« Le projet ne possède pas le niveau de détail nécessaire pour la phase d’exécution dans laquelle il a été présenté », mentionne le document daté du 30 décembre 2024.
Le rapport indique que cette situation « constitue une limitation à l’identification et à l’évaluation des impacts, nécessitant un vaste ensemble d’informations complémentaires à propos des diverses composantes du projet et de plusieurs facteurs environnementaux ».
« Lors de l’analyse effectuée par la Commission d’Évaluation, des lacunes ont été identifiées concernant le projet et des facteurs environnementaux fondamentaux et déterminants pour l’évaluation à réaliser, compte tenu de la nature du projet en question ».

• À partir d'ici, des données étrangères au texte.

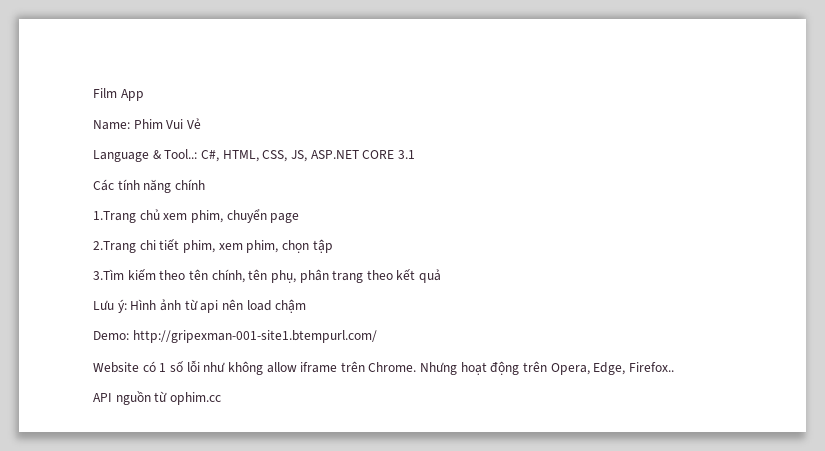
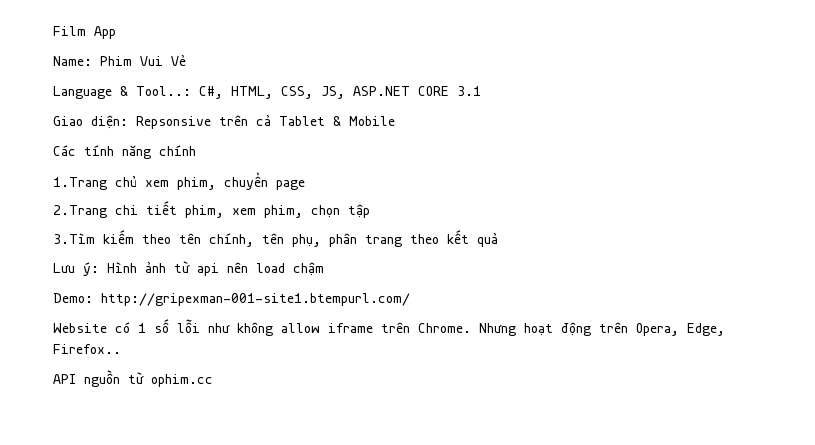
(415, 154) none -> [53,114,395,129] // Giao diện: Repsonsive trên cả Tablet & Mobile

Face aux non-conformités relevées, qui ont conduit au « refus initial de la demande d’évaluation et à la cessation consécutive de la procédure », l’APA a indiqué qu’en préparation d’une nouvelle EIE, « les insuffisances signalées doivent être comblées ».

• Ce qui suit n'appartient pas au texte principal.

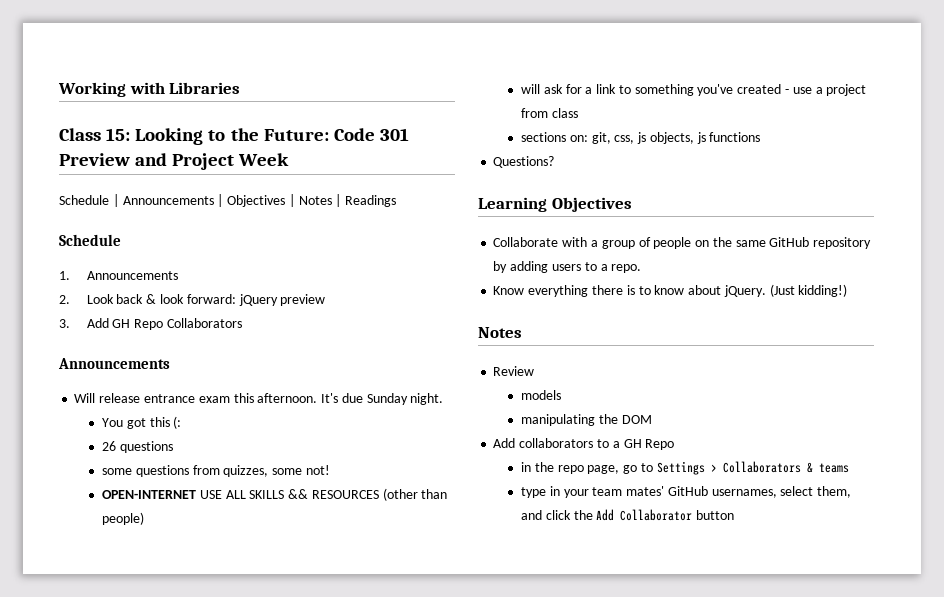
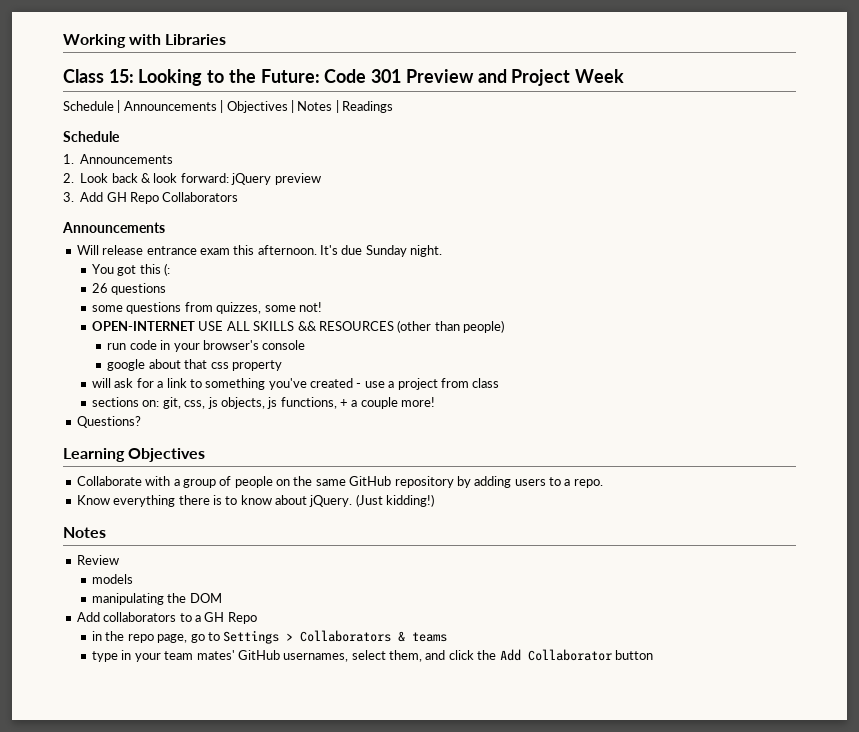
(145, 518) none -> [107,340,306,352] [107,359,282,371] // run code in your browser's console // google about that css property
[709,132,761,142] functions -> [280,397,436,409] functions, + a couple more!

En réponse à cette décision, le Groupe pour la Préservation de la Serra da Argemela (GPSA) espère que l’autorité déclare la caducité du contrat de concession.

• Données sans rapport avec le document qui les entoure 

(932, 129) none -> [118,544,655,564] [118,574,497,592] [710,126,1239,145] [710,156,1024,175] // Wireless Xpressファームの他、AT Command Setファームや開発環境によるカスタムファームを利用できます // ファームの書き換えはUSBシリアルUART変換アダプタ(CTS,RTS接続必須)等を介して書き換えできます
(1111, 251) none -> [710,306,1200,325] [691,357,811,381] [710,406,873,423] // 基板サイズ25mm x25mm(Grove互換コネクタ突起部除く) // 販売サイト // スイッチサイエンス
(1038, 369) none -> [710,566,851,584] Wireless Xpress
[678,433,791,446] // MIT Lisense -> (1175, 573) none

« Nous croyons que, compte tenu des recommandations de la Commission d’Évaluation, on reconnaîtra enfin l’erreur que constituerait l’autorisation d’une exploitation minière à Argemela », a souligné la présidente du GPSA, Gabriela Margarido, lors d’une déclaration à l’agence Lusa.
La représentante de l’association a précisé que la nouvelle du refus de l’EIE a été accueillie « avec le réconfort de ceux qui, depuis plus de huit ans, luttent contre des forces bien plus puissantes qui, systématiquement, ont minimisé les dangers d’une exploitation minière, surtout à ciel ouvert, à cet endroit précis ».
Gabriela Margarido a clarifié que le GPSA n’est pas contre l’exploitation minière, mais estime que toute activité économique « ne peut porter atteinte au patrimoine, à la vie et à la santé des personnes ».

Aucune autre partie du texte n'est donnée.